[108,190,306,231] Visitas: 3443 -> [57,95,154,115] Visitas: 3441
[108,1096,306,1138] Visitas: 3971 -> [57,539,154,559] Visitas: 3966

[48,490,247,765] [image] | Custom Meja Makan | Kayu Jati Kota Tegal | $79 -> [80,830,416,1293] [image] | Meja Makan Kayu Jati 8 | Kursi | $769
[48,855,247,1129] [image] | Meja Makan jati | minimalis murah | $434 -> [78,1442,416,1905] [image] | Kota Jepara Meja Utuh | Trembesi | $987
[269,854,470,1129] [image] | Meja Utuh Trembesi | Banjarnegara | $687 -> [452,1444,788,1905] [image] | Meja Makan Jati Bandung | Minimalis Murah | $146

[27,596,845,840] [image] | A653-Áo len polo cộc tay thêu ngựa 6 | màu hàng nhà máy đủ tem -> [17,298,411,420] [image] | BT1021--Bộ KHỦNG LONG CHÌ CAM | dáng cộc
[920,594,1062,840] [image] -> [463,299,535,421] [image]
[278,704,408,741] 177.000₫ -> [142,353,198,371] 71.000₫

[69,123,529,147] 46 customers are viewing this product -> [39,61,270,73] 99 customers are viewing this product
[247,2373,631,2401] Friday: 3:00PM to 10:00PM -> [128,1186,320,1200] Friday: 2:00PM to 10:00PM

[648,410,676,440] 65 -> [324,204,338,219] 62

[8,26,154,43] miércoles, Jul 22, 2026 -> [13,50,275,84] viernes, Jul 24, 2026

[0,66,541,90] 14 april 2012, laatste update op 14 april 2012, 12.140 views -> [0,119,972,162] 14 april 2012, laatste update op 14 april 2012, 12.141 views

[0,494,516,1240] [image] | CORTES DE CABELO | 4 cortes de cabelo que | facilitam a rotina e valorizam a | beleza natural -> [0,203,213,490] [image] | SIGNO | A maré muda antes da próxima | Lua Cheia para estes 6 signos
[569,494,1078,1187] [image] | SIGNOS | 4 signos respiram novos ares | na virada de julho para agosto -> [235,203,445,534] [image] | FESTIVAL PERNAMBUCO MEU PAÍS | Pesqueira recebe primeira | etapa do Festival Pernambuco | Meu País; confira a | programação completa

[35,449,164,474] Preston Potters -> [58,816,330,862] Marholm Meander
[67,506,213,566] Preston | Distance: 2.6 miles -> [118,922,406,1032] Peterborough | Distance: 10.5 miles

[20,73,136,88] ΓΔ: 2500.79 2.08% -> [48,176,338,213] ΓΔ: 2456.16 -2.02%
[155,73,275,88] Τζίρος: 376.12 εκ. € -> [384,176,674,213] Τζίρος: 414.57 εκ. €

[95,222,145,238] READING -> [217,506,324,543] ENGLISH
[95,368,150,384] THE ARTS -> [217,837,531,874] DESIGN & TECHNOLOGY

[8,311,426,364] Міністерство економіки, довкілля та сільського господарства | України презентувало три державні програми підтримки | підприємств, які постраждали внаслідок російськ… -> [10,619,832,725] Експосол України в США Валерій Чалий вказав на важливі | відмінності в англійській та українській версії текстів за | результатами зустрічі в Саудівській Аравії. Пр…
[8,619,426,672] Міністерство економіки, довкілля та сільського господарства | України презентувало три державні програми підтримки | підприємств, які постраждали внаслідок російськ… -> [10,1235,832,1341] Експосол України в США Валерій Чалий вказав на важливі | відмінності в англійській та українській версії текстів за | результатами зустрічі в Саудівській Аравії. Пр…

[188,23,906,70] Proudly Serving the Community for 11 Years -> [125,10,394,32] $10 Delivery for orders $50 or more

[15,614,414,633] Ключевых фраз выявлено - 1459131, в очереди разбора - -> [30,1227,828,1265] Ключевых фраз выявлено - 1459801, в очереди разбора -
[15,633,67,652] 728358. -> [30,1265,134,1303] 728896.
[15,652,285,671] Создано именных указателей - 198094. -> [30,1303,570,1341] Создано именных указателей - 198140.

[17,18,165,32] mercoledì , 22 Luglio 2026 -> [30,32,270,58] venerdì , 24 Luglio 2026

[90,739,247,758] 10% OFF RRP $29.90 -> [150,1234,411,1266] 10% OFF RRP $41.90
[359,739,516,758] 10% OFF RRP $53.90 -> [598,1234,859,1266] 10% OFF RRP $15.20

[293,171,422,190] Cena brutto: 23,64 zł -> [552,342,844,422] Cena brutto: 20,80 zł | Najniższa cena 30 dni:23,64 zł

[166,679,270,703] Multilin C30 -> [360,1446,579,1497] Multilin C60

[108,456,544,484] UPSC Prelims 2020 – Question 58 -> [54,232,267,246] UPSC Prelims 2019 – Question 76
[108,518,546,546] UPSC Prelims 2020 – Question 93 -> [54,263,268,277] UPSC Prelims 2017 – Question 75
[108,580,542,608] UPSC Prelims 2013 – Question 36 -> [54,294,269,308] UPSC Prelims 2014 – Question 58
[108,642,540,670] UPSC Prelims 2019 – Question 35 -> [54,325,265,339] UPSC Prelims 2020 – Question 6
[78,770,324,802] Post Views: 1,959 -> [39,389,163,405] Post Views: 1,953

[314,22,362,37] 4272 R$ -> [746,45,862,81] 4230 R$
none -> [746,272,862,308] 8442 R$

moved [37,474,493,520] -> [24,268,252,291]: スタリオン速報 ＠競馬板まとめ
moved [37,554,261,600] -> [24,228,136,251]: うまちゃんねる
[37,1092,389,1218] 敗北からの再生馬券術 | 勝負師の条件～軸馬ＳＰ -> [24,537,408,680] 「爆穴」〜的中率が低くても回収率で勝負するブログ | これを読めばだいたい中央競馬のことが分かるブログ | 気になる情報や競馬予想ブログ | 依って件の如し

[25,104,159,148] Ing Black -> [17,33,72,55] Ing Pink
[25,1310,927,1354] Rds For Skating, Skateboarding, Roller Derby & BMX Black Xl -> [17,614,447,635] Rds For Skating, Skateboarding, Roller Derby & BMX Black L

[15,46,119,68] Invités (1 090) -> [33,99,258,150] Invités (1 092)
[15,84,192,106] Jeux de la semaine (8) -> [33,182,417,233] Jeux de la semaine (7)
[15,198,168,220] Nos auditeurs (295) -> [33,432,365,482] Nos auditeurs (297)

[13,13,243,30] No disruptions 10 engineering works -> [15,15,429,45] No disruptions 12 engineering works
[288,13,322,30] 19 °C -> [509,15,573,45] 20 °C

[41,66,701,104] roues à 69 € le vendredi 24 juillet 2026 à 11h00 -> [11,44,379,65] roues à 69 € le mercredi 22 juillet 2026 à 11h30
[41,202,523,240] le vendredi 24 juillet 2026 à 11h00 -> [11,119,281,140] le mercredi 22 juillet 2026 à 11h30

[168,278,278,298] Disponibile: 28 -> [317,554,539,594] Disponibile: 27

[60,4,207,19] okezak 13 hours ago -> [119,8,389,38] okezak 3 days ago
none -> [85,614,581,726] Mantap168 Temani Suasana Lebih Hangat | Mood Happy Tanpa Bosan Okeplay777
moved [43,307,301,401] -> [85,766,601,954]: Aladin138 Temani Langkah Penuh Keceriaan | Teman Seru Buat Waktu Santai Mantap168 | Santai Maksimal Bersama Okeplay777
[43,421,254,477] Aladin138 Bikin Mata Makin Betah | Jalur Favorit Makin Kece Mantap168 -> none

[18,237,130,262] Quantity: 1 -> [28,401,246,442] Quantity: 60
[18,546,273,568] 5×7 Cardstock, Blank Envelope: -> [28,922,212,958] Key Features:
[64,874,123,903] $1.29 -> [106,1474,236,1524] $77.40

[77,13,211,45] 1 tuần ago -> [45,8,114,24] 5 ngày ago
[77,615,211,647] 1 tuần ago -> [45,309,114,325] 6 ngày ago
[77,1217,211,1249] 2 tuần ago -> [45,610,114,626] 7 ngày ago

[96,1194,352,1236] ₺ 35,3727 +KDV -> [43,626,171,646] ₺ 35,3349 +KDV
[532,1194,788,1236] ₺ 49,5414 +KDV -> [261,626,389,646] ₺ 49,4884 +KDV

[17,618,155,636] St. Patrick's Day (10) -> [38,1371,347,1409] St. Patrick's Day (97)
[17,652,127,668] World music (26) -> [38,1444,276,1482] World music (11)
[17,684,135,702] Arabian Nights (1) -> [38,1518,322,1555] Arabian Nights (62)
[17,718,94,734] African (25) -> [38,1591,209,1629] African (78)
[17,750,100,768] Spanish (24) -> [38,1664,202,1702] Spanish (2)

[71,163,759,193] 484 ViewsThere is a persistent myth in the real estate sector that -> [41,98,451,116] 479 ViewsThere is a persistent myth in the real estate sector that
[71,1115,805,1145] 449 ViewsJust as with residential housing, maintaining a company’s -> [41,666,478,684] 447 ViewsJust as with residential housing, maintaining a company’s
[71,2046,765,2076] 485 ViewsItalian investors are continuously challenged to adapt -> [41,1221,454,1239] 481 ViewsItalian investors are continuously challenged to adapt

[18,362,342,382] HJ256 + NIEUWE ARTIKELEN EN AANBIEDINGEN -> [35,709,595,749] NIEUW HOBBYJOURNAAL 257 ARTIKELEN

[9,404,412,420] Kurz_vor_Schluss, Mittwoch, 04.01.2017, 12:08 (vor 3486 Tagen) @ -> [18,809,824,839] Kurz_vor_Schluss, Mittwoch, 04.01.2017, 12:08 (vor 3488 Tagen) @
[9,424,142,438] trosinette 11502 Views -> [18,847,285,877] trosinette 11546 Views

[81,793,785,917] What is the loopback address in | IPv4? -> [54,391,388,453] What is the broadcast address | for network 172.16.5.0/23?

────────────────────

In the listing above, find the line containing "[166,679,270,703] Multilin C30" and the line containing "[108,518,546,546] UPSC Prelims", then repeat those two lines and everything between them exactly.

• **Output of the exercise**:
[166,679,270,703] Multilin C30 -> [360,1446,579,1497] Multilin C60

[108,456,544,484] UPSC Prelims 2020 – Question 58 -> [54,232,267,246] UPSC Prelims 2019 – Question 76
[108,518,546,546] UPSC Prelims 2020 – Question 93 -> [54,263,268,277] UPSC Prelims 2017 – Question 75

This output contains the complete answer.